* [Exercise description]: Copy exactly the lines of the records below, and only those lines, beginning with the line that contains "- Hi there, call me Dire or Logan - He/It" and ending with the line that contains "by *reclaimed* slurs...".

* [Records shown]:
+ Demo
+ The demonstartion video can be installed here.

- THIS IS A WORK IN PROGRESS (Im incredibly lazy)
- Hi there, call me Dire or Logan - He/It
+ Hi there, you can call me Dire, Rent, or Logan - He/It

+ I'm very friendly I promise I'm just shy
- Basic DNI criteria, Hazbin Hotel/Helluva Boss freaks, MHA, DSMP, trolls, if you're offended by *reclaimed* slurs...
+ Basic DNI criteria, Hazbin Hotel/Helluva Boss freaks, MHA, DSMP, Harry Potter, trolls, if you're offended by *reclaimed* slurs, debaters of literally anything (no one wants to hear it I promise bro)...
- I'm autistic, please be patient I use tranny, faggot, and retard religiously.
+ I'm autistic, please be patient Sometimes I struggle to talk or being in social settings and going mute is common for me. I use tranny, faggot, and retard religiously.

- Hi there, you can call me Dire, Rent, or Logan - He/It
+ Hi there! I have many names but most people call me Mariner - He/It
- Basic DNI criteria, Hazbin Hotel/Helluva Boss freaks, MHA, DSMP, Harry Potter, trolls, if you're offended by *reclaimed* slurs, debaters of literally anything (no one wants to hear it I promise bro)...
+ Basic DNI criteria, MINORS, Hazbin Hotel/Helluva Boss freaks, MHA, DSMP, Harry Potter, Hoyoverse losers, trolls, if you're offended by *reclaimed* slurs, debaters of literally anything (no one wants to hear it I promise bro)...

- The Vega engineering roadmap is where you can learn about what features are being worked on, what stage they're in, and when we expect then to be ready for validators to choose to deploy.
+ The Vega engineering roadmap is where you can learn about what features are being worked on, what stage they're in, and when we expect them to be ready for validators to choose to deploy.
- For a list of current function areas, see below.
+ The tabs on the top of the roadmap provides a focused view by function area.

* [Exercise response]:
- Hi there, call me Dire or Logan - He/It
+ Hi there, you can call me Dire, Rent, or Logan - He/It

+ I'm very friendly I promise I'm just shy
- Basic DNI criteria, Hazbin Hotel/Helluva Boss freaks, MHA, DSMP, trolls, if you're offended by *reclaimed* slurs...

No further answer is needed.